> _Task description_
Exactly what is written in the records below should be returned, minus the images.

== Supplied records

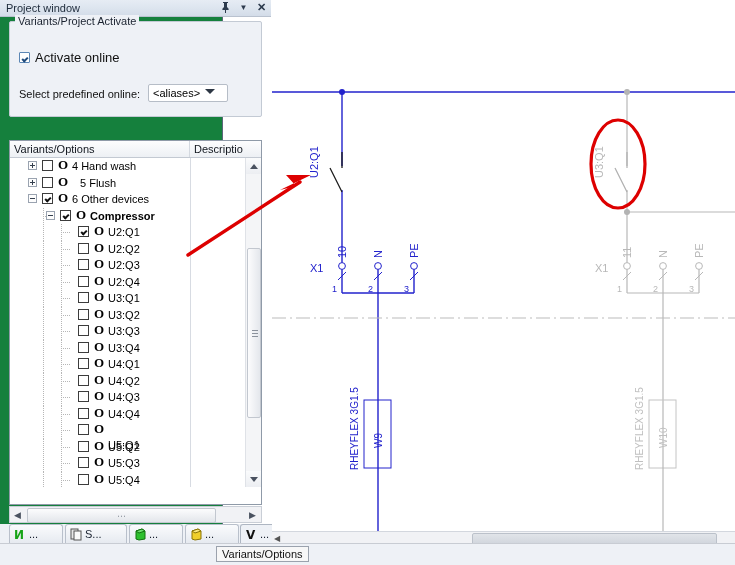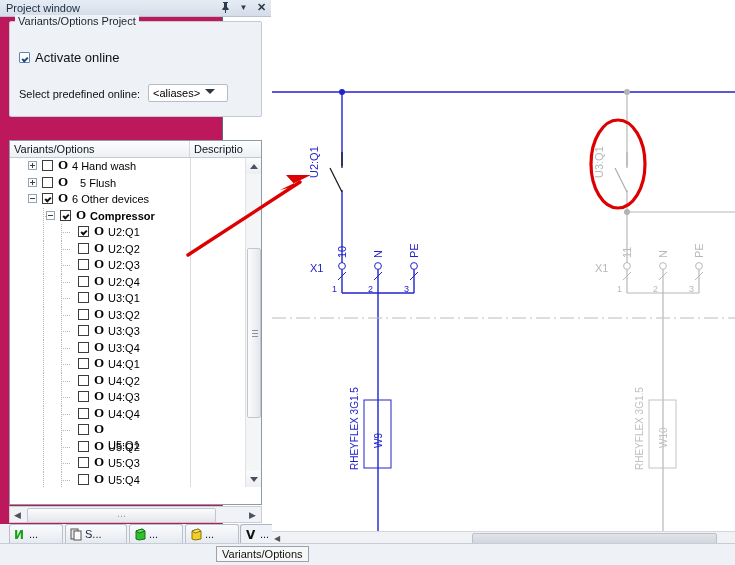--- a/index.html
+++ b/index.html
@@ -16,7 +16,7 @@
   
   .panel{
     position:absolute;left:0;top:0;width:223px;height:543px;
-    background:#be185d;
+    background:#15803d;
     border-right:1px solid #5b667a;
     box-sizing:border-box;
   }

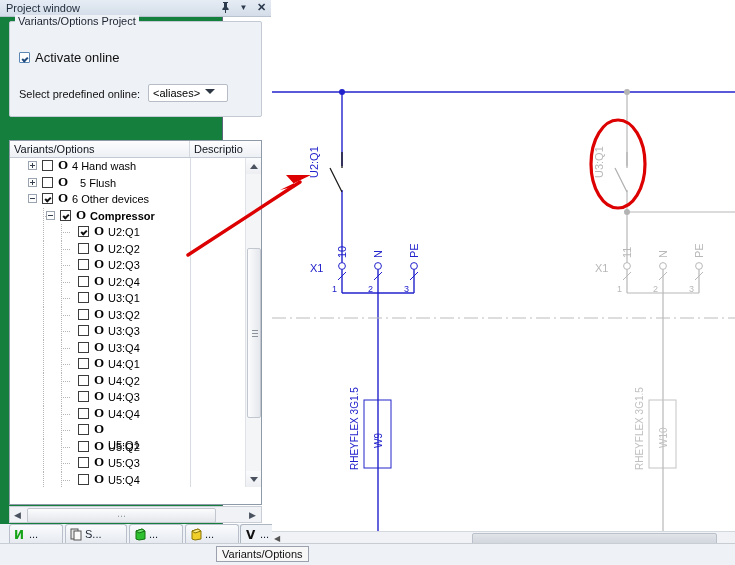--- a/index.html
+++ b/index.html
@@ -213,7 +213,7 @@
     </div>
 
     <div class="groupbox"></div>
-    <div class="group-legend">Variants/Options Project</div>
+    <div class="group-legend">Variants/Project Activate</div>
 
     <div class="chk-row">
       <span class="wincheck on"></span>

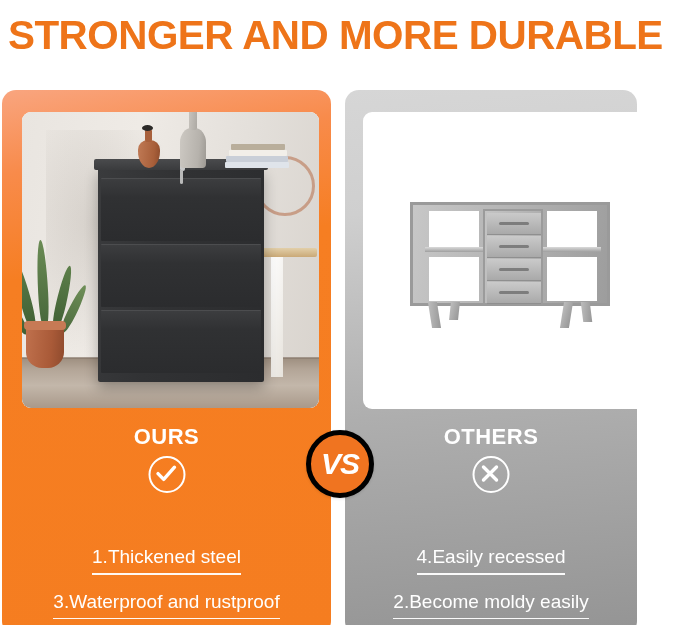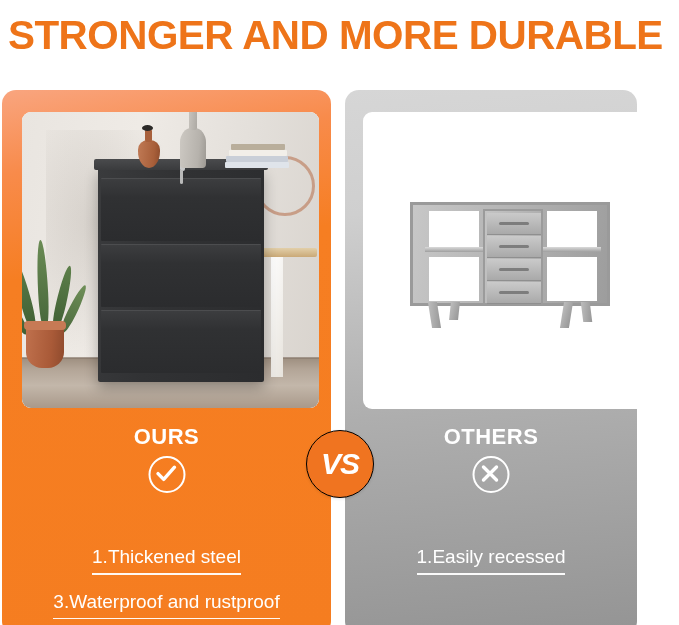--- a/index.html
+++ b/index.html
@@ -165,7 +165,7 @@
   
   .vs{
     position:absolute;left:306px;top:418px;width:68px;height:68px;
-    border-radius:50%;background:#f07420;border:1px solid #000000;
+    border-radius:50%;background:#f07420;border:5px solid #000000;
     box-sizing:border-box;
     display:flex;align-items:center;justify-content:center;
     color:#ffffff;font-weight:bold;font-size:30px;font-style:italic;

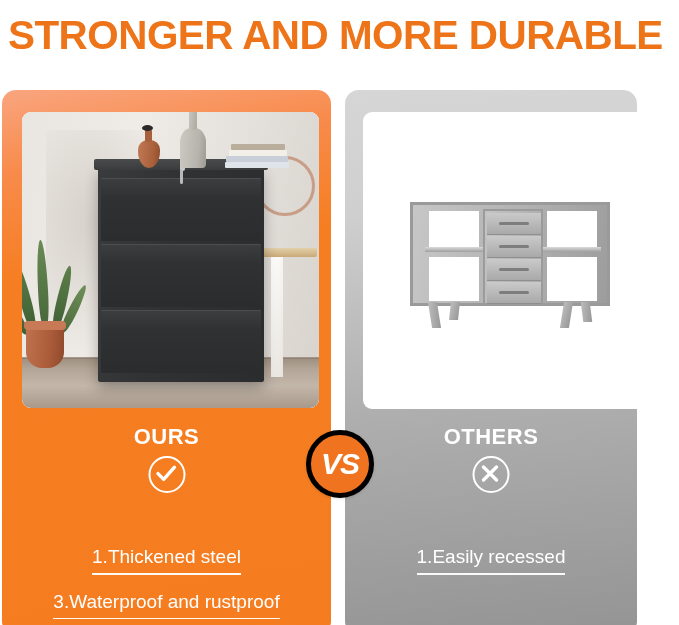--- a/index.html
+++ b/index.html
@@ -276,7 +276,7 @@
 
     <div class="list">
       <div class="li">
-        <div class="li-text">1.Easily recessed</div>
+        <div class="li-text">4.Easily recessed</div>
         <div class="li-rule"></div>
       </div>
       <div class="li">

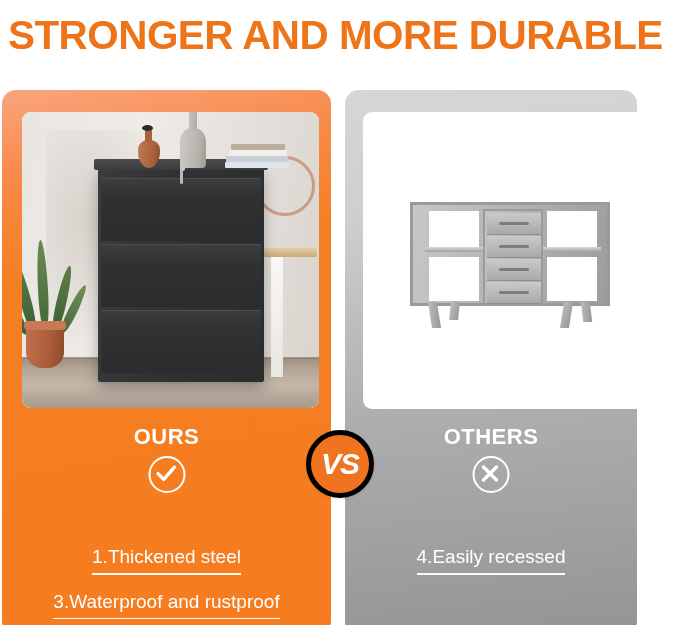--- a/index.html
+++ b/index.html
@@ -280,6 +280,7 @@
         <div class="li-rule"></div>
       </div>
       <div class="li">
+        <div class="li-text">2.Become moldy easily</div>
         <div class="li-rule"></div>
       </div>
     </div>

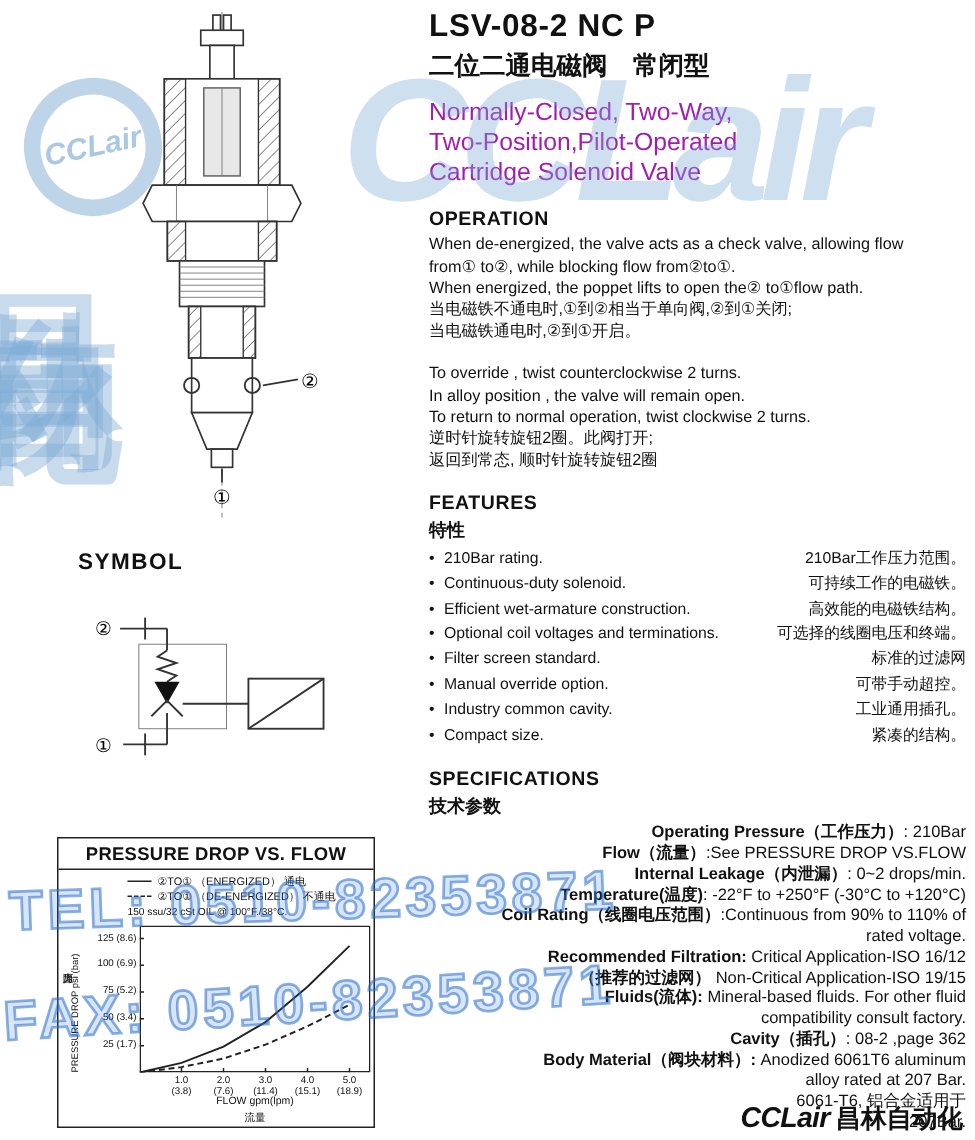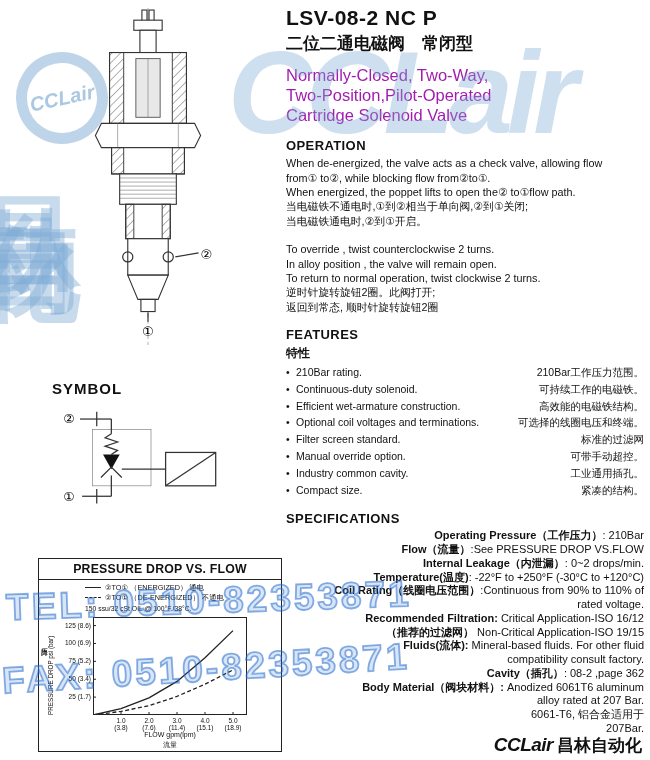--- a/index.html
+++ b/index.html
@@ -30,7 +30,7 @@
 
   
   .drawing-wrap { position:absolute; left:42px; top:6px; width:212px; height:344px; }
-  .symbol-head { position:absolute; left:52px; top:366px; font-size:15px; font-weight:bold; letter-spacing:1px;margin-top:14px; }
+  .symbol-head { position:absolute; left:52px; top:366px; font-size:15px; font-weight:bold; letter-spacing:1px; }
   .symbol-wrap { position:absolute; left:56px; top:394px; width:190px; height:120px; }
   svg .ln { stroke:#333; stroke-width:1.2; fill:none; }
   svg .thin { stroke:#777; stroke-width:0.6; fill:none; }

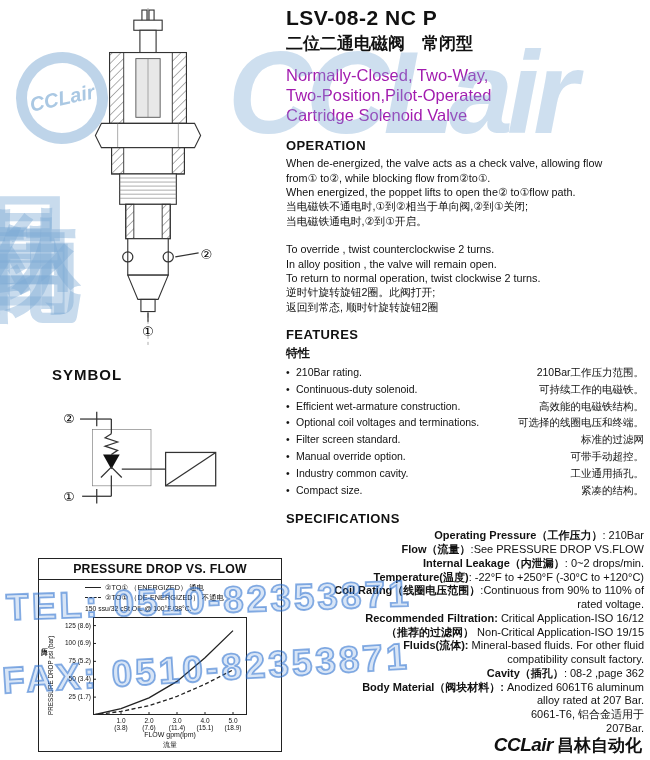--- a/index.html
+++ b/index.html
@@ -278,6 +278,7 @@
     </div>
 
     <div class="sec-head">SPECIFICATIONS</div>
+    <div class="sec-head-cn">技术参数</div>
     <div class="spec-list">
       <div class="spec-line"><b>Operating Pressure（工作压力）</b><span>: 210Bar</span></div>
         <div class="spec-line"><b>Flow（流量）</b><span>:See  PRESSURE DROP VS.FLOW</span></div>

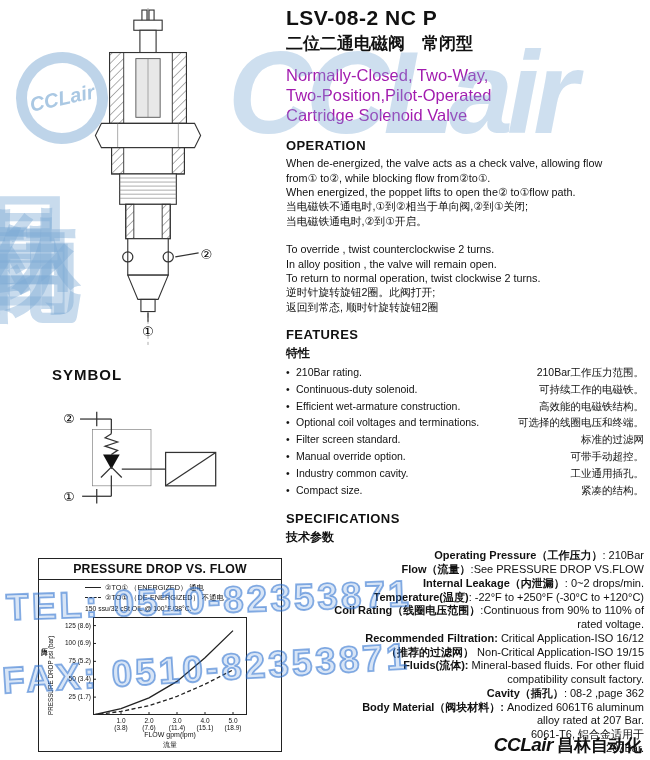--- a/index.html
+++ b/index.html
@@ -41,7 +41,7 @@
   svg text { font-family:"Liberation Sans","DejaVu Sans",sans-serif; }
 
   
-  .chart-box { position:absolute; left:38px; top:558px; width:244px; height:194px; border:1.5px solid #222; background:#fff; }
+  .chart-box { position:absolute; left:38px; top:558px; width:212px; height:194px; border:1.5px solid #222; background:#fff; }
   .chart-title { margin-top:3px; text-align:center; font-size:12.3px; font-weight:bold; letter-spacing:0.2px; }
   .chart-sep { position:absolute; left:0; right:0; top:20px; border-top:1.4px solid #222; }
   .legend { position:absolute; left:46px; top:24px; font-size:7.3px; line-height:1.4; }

====

> _Output_
--- a/index.html
+++ b/index.html
@@ -16,7 +16,7 @@
   
   .panel{
     position:absolute;left:0;top:0;width:223px;height:543px;
-    background:#be185d;
+    background:#15803d;
     border-right:1px solid #5b667a;
     box-sizing:border-box;
   }

--- a/index.html
+++ b/index.html
@@ -213,7 +213,7 @@
     </div>
 
     <div class="groupbox"></div>
-    <div class="group-legend">Variants/Options Project</div>
+    <div class="group-legend">Variants/Project Activate</div>
 
     <div class="chk-row">
       <span class="wincheck on"></span>

--- a/index.html
+++ b/index.html
@@ -165,7 +165,7 @@
   
   .vs{
     position:absolute;left:306px;top:418px;width:68px;height:68px;
-    border-radius:50%;background:#f07420;border:1px solid #000000;
+    border-radius:50%;background:#f07420;border:5px solid #000000;
     box-sizing:border-box;
     display:flex;align-items:center;justify-content:center;
     color:#ffffff;font-weight:bold;font-size:30px;font-style:italic;

--- a/index.html
+++ b/index.html
@@ -276,7 +276,7 @@
 
     <div class="list">
       <div class="li">
-        <div class="li-text">1.Easily recessed</div>
+        <div class="li-text">4.Easily recessed</div>
         <div class="li-rule"></div>
       </div>
       <div class="li">

--- a/index.html
+++ b/index.html
@@ -280,6 +280,7 @@
         <div class="li-rule"></div>
       </div>
       <div class="li">
+        <div class="li-text">2.Become moldy easily</div>
         <div class="li-rule"></div>
       </div>
     </div>

--- a/index.html
+++ b/index.html
@@ -30,7 +30,7 @@
 
   
   .drawing-wrap { position:absolute; left:42px; top:6px; width:212px; height:344px; }
-  .symbol-head { position:absolute; left:52px; top:366px; font-size:15px; font-weight:bold; letter-spacing:1px;margin-top:14px; }
+  .symbol-head { position:absolute; left:52px; top:366px; font-size:15px; font-weight:bold; letter-spacing:1px; }
   .symbol-wrap { position:absolute; left:56px; top:394px; width:190px; height:120px; }
   svg .ln { stroke:#333; stroke-width:1.2; fill:none; }
   svg .thin { stroke:#777; stroke-width:0.6; fill:none; }

--- a/index.html
+++ b/index.html
@@ -278,6 +278,7 @@
     </div>
 
     <div class="sec-head">SPECIFICATIONS</div>
+    <div class="sec-head-cn">技术参数</div>
     <div class="spec-list">
       <div class="spec-line"><b>Operating Pressure（工作压力）</b><span>: 210Bar</span></div>
         <div class="spec-line"><b>Flow（流量）</b><span>:See  PRESSURE DROP VS.FLOW</span></div>

--- a/index.html
+++ b/index.html
@@ -41,7 +41,7 @@
   svg text { font-family:"Liberation Sans","DejaVu Sans",sans-serif; }
 
   
-  .chart-box { position:absolute; left:38px; top:558px; width:244px; height:194px; border:1.5px solid #222; background:#fff; }
+  .chart-box { position:absolute; left:38px; top:558px; width:212px; height:194px; border:1.5px solid #222; background:#fff; }
   .chart-title { margin-top:3px; text-align:center; font-size:12.3px; font-weight:bold; letter-spacing:0.2px; }
   .chart-sep { position:absolute; left:0; right:0; top:20px; border-top:1.4px solid #222; }
   .legend { position:absolute; left:46px; top:24px; font-size:7.3px; line-height:1.4; }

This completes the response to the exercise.